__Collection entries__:
————
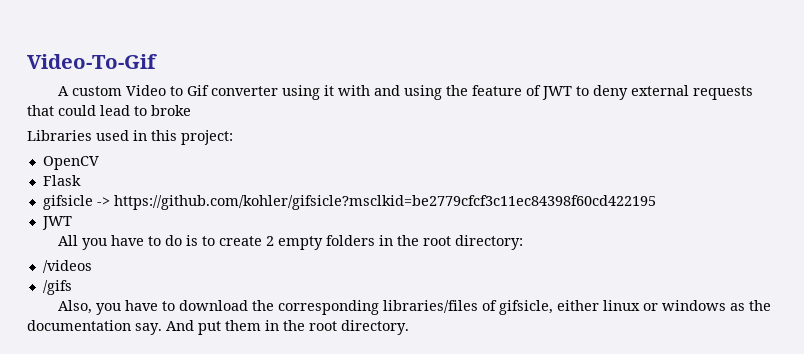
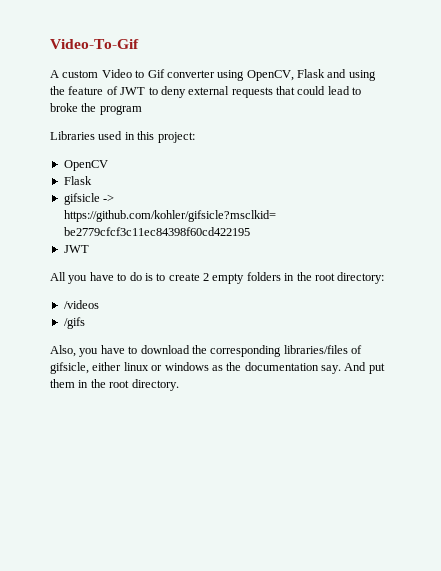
- A custom Video to Gif converter using it with and using the feature of JWT to deny external requests that could lead to broke
+ A custom Video to Gif converter using OpenCV, Flask and using the feature of JWT to deny external requests that could lead to broke the program

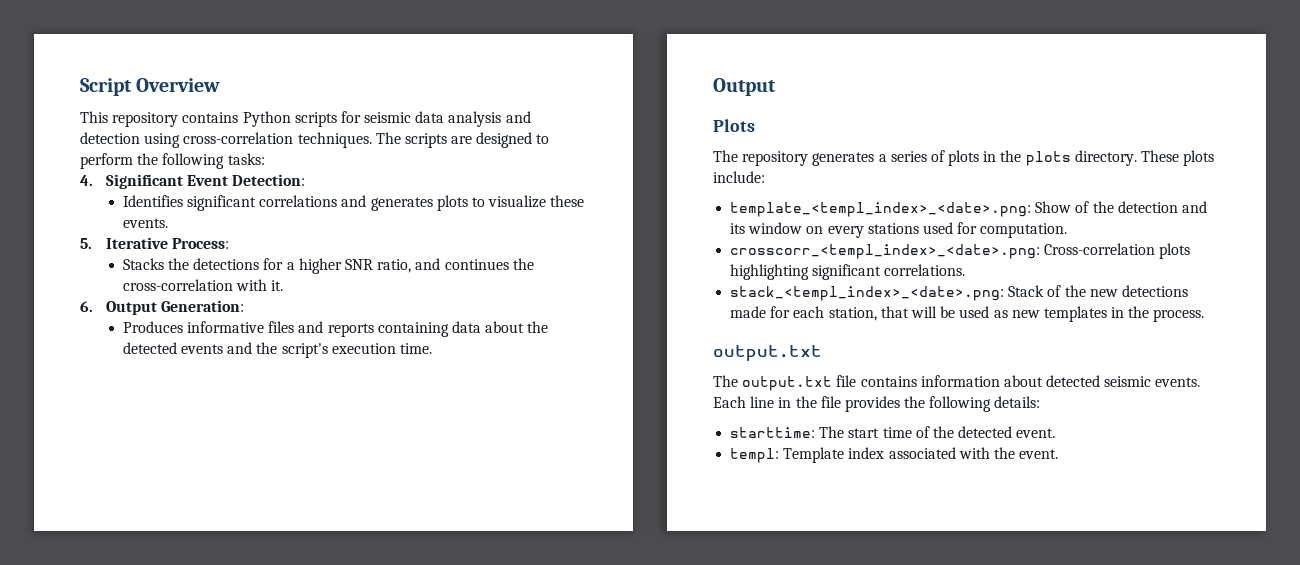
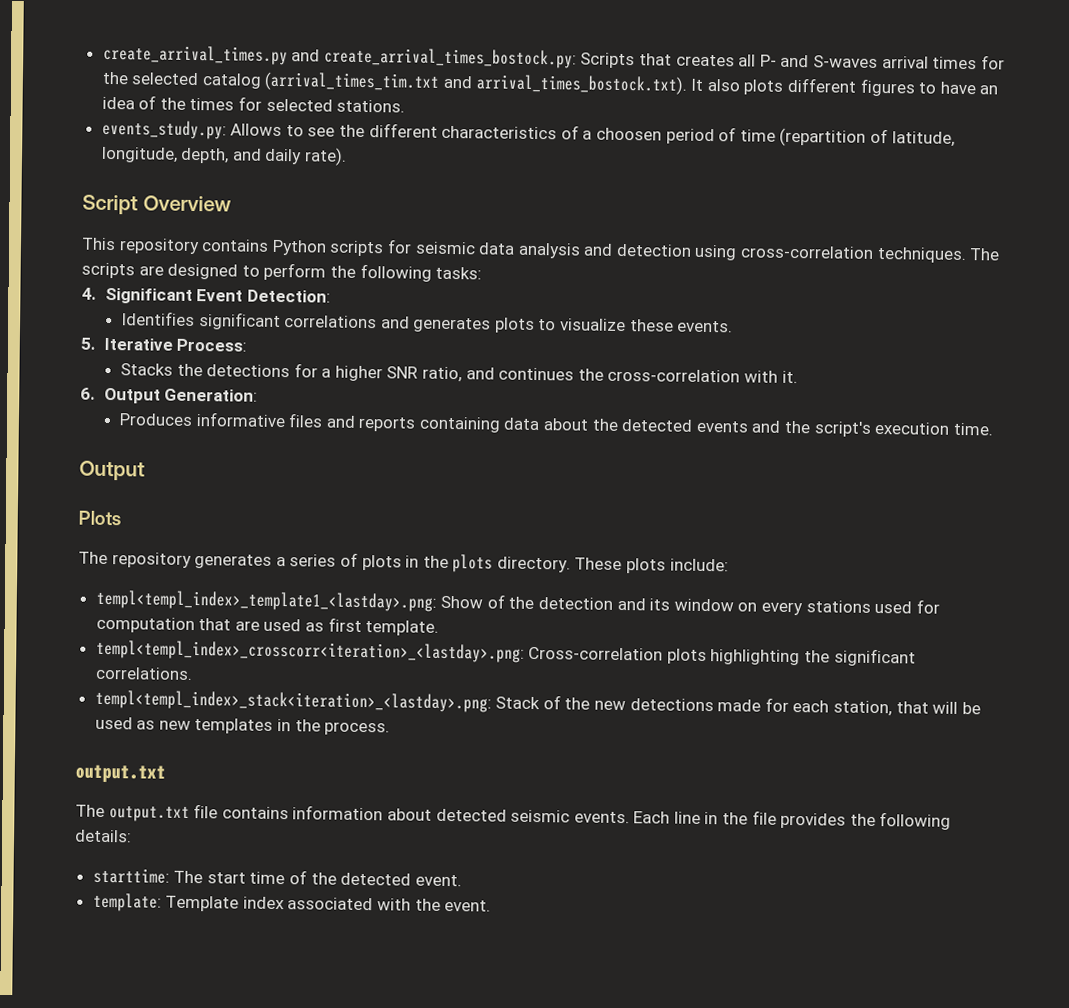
+ create_arrival_times.py and create_arrival_times_bostock.py: Scripts that creates all P- and S-waves arrival times for the selected catalog (arrival_times_tim.txt and arrival_times_bostock.txt). It also plots different figures to have an idea of the times for selected stations.
+ events_study.py: Allows to see the different characteristics of a choosen period of time (repartition of latitude, longitude, depth, and daily rate).
- template_<templ_index>_<date>.png: Show of the detection and its window on every stations used for computation.
- crosscorr_<templ_index>_<date>.png: Cross-correlation plots highlighting significant correlations.
+ templ<templ_index>_template1_<lastday>.png: Show of the detection and its window on every stations used for computation that are used as first template.
+ templ<templ_index>_crosscorr<iteration>_<lastday>.png: Cross-correlation plots highlighting the significant correlations.
- stack_<templ_index>_<date>.png: Stack of the new detections made for each station, that will be used as new templates in the process.
+ templ<templ_index>_stack<iteration>_<lastday>.png: Stack of the new detections made for each station, that will be used as new templates in the process.
- templ: Template index associated with the event.
+ template: Template index associated with the event.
————
__YOUR OBJECTIVE__:
With no other words, report how many lines in the entries hold the string "deny".

__RESULT FOR THIS TASK__:
2